I know that there are many people who are reading this who have preconceived notions about me. I am sure that the comments section will be filled with a gamut of First Amendment expressions. That is our precious right as Americans. Politics has always been part sport, and if my choice of language falls into the bloody heavyweight bout that has become life in Washington today, so be it. Chris’ show is a fun, freewheeling political talk show and I enjoy coming to Washington to participate.

Our republic has flourished because we as citizens can be provocative in our political discussions and challenge our leaders and our own assumptions. There is a time and place for this, but it can’t be allowed to dominate what we call news. What saddens me is what this experience has made all too clear. Much of what we call news, isn’t. Much of what we Tweet, or post, or chat away at under the guise of news, are distractions.”*

*Huffington Post 3/10/10

What did Dan Rather mean when he said the President couldn’t sell watermelons?

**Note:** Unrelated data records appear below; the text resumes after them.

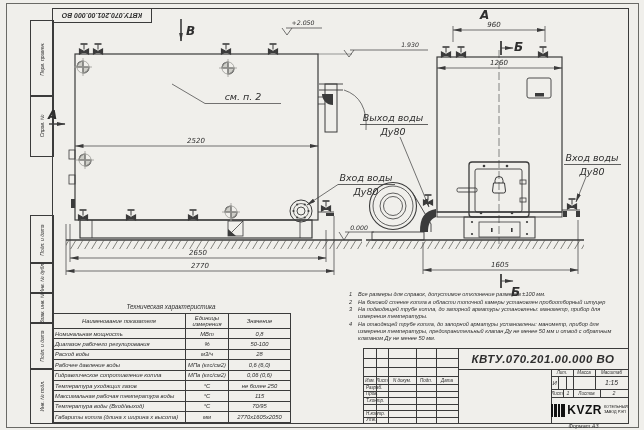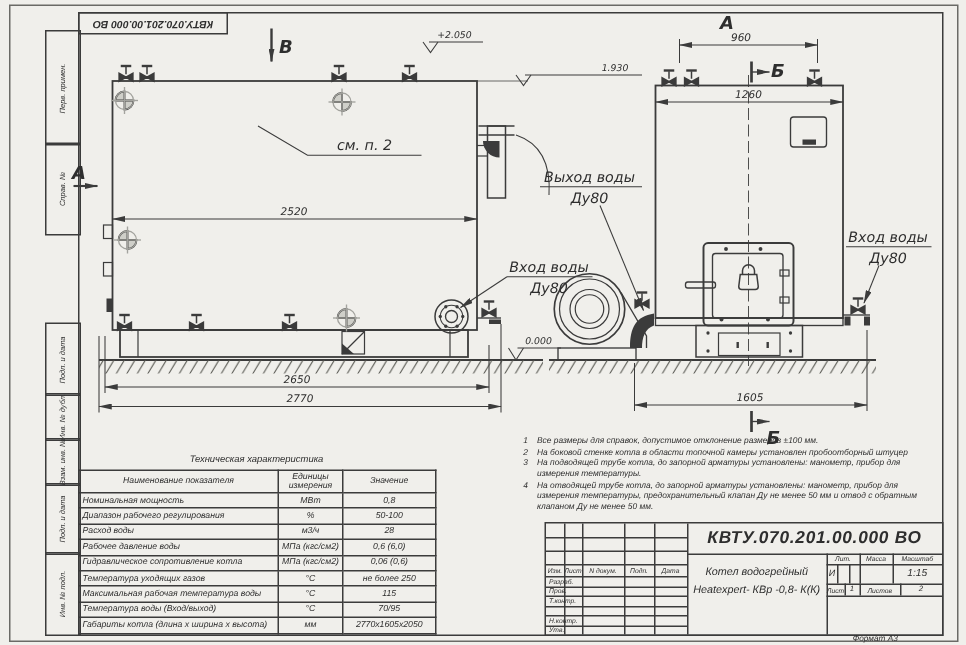--- a/index.html
+++ b/index.html
@@ -404,10 +404,6 @@
     <div class="ln" style="left:236px;top:40px;width:0.8px;height:8px;"></div>
 
     <div id="tb-desig">КВТУ.070.201.00.000  ВО</div>
-    <div id="tb-name">
-      <span>Котел водогрейный</span>
-      <span>Heatexpert- КВр -0,8- К(К)</span>
-    </div>
 
     <div class="cell" style="left:0;top:27px;width:12px;height:8px;">Изм.</div>
     <div class="cell" style="left:12px;top:27px;width:12px;height:8px;">Лист</div>

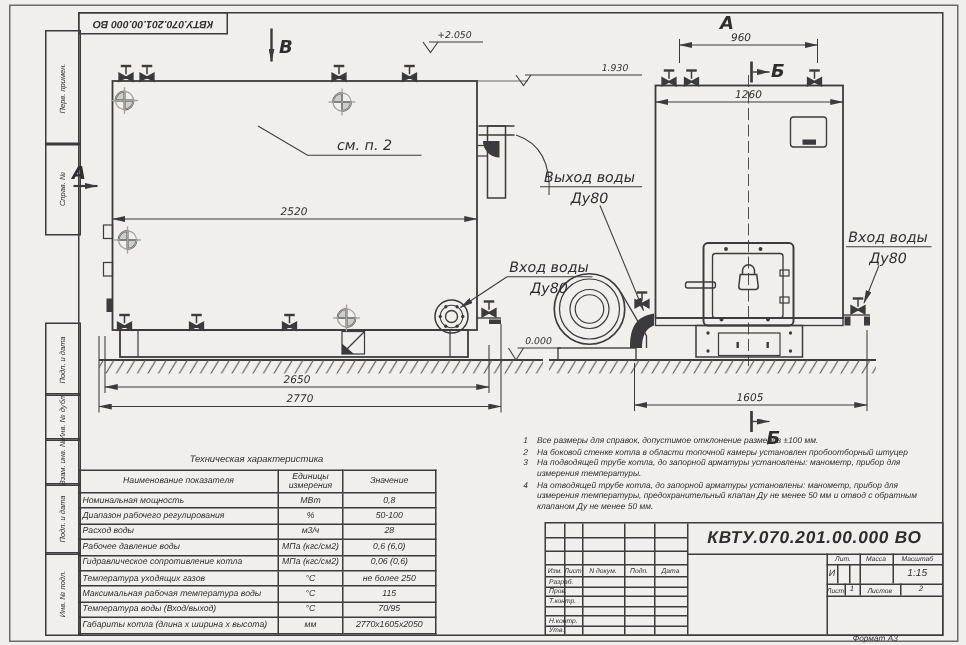--- a/index.html
+++ b/index.html
@@ -428,6 +428,19 @@
     <div class="cell" style="left:209px;top:40px;width:27px;height:8px;">Листов</div>
     <div class="cell" style="left:236px;top:40px;width:28px;height:8px;font-size:5.2px;">2</div>
 
+    <div id="tb-logo">
+      <span class="bars">
+          <i style="width:2px"></i>
+          <i style="width:3px"></i>
+          <i style="width:2px"></i>
+          <i style="width:4px"></i>
+        </span>
+      <span class="kv">KVZR</span>
+      <span class="co">
+        <span>КОТЕЛЬНЫЙ</span><br>
+        <span>ЗАВОД РЭП</span>
+      </span>
+    </div>
   </div>
 
   <div class="abs" id="format-line">Формат  А3</div>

Dan Rather while appearing on Chris Matthews program said the president was having trouble selling his message. He could have said he couldn’t sell ice cream on a hot day or he couldn’t sell fans on a hot day, but what he said was he couldn’t sell watermelons. Why watermelons? Why would he choose this fruit to illustrate his point? Some will say oh please he did not mean anything by it, but just look at some of the images of black people with this particular fruit and tell me it was innocent. No I’m not calling Rather a racist but, I will just say this was an unfortunate analogy.